[Raw data Boundary: Start]
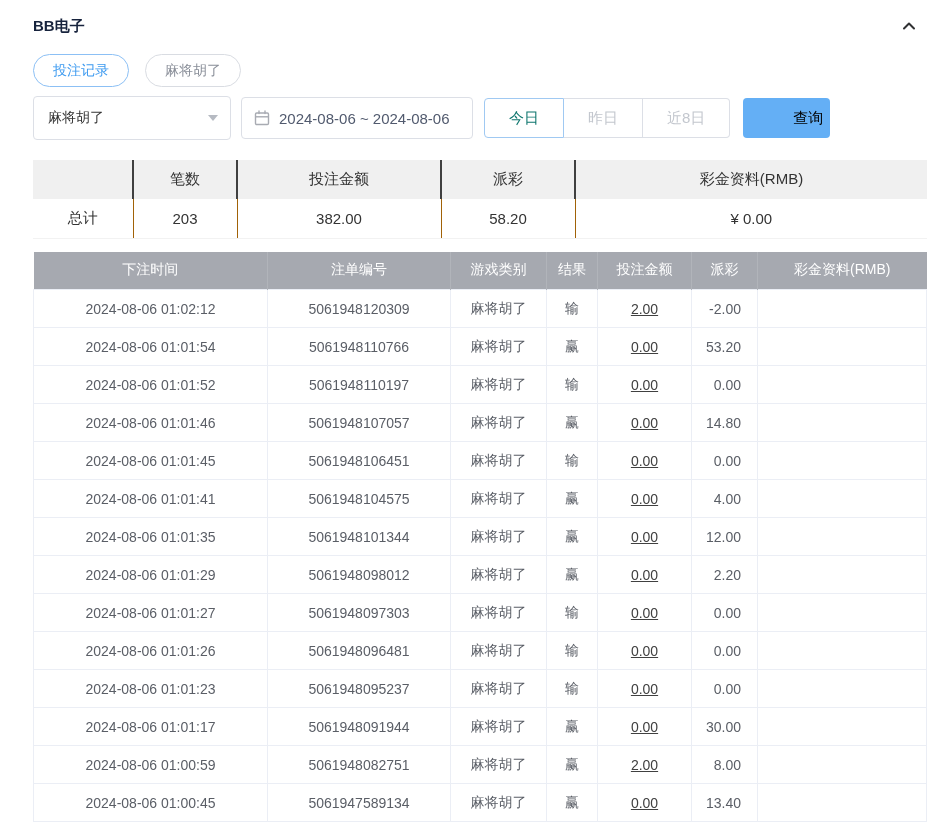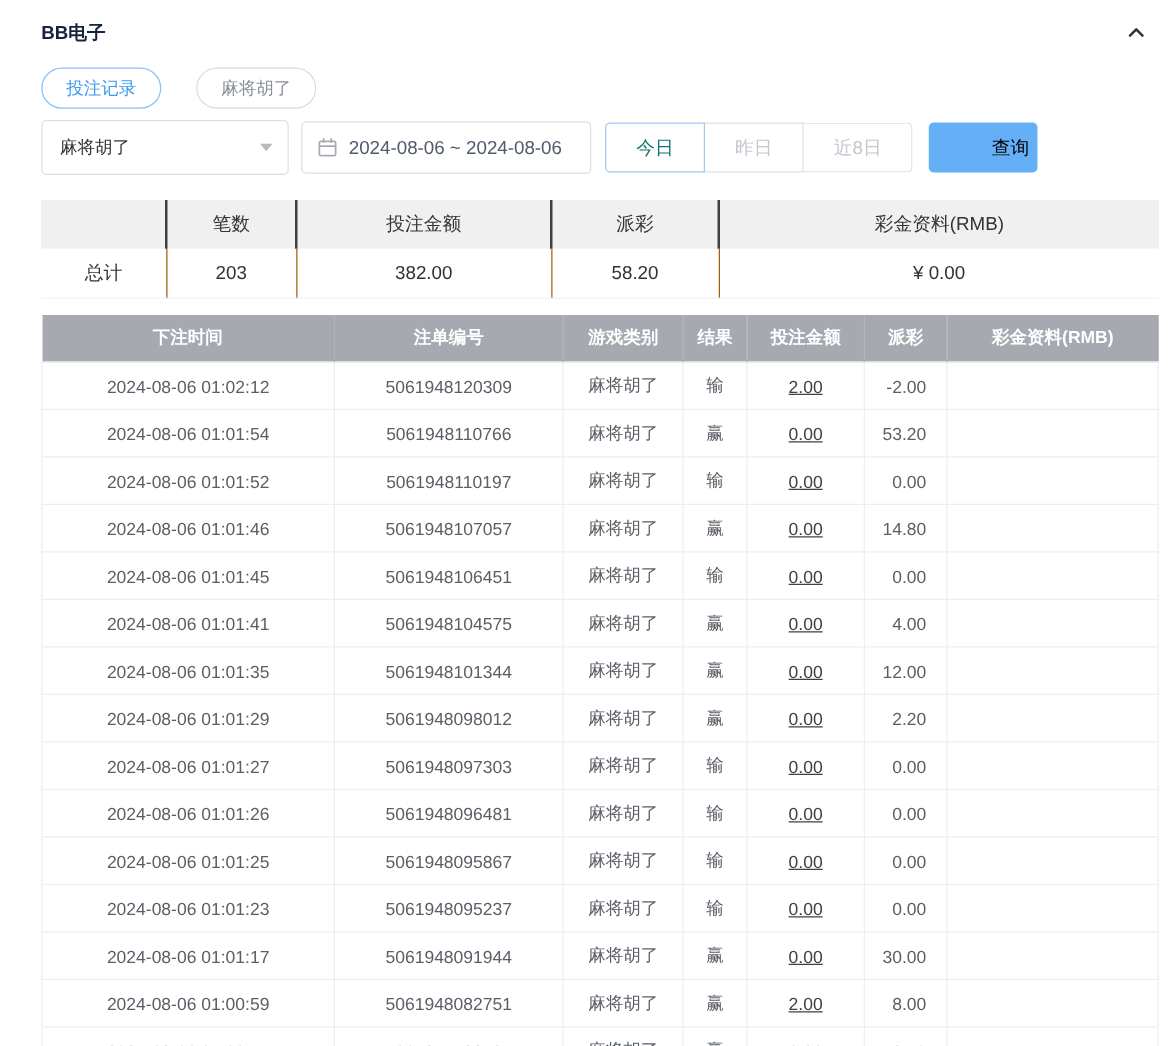--- a/index.html
+++ b/index.html
@@ -11,7 +11,7 @@
   .title { font-size:15px; font-weight:700; color:#17233d; }
   .collapse { cursor:pointer; margin-right:10px; display:flex; align-items:center; }
 
-  .tabs-row { margin-top:14px; display:flex; gap:28px; }
+  .tabs-row { margin-top:14px; display:flex; gap:16px; }
   .tab { height:33px; padding:0 19px; border-radius:17px; background:#fff; border:1px solid #d9dce2; font-size:14px; color:#8a8f99; cursor:pointer; font-family:inherit; }
   .tab.active { border-color:#8cc0f5; color:#3d9af0; }
 

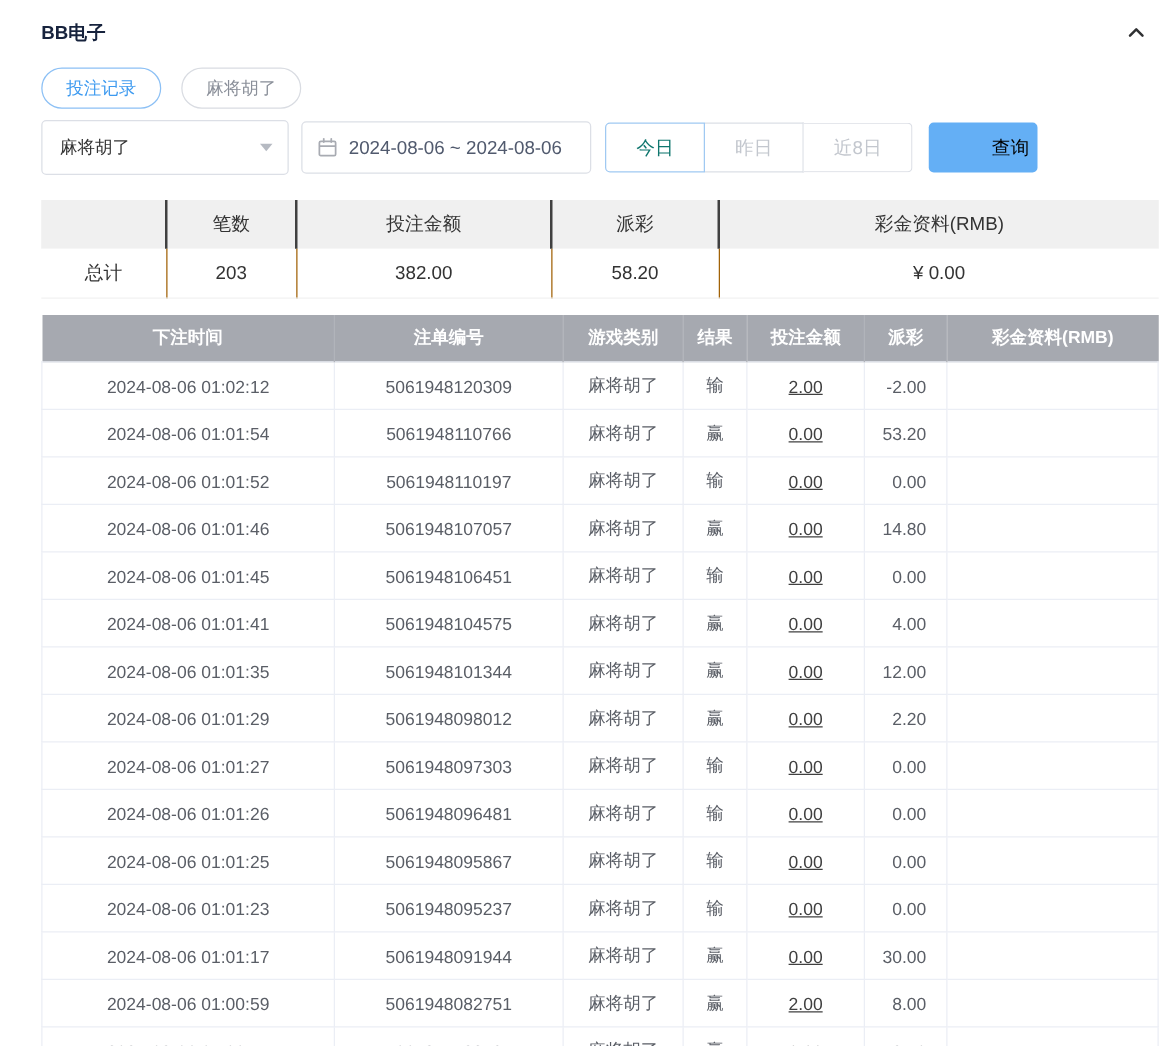--- a/index.html
+++ b/index.html
@@ -35,7 +35,7 @@
   .summary td:last-child { border-right:none; }
 
   .records { margin-top:13px; width:894px; font-size:14px; }
-  .records th { background:#a6a9b0; color:#fff; height:38px; font-weight:700; text-align:center; border-right:1px solid #b1b4ba; }
+  .records th { background:#a6a9b0; color:#fff; height:38px; font-weight:400; text-align:center; border-right:1px solid #b1b4ba; }
   .records th:last-child { border-right:none; }
   .records td { height:38px; border:1px solid #ebeef5; text-align:center; color:#5a5e66; background:#fff; }
   .records td.num { text-align:right; padding-right:16px; }

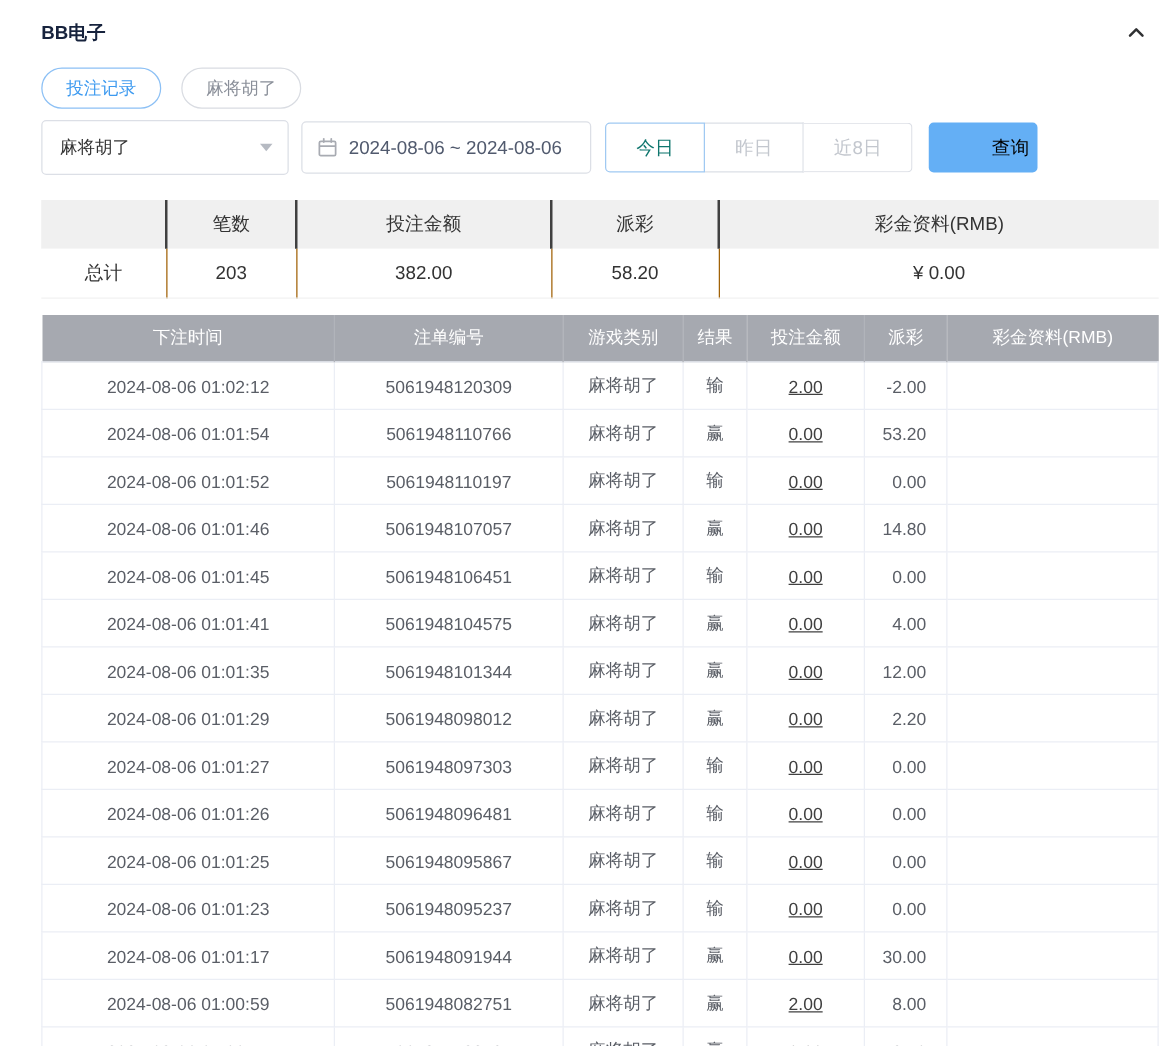--- a/index.html
+++ b/index.html
@@ -224,15 +224,6 @@
           <td></td>
         </tr>
         <tr>
-          <td>2024-08-06 01:01:25</td>
-          <td>5061948095867</td>
-          <td>麻将胡了</td>
-          <td>输</td>
-          <td><a class="amt-link">0.00</a></td>
-          <td class="num">0.00</td>
-          <td></td>
-        </tr>
-        <tr>
           <td>2024-08-06 01:01:23</td>
           <td>5061948095237</td>
           <td>麻将胡了</td>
[Raw data Boundary: End]
In the data above, find the line with "-11,7 +11,7 @@" and the line with "margin-top:13px; width:894px; font-size:14px;". Please copy exactly those two lines and every line between them, but not the pictures.

@@ -11,7 +11,7 @@
   .title { font-size:15px; font-weight:700; color:#17233d; }
   .collapse { cursor:pointer; margin-right:10px; display:flex; align-items:center; }
 
-  .tabs-row { margin-top:14px; display:flex; gap:28px; }
+  .tabs-row { margin-top:14px; display:flex; gap:16px; }
   .tab { height:33px; padding:0 19px; border-radius:17px; background:#fff; border:1px solid #d9dce2; font-size:14px; color:#8a8f99; cursor:pointer; font-family:inherit; }
   .tab.active { border-color:#8cc0f5; color:#3d9af0; }
 

--- a/index.html
+++ b/index.html
@@ -35,7 +35,7 @@
   .summary td:last-child { border-right:none; }
 
   .records { margin-top:13px; width:894px; font-size:14px; }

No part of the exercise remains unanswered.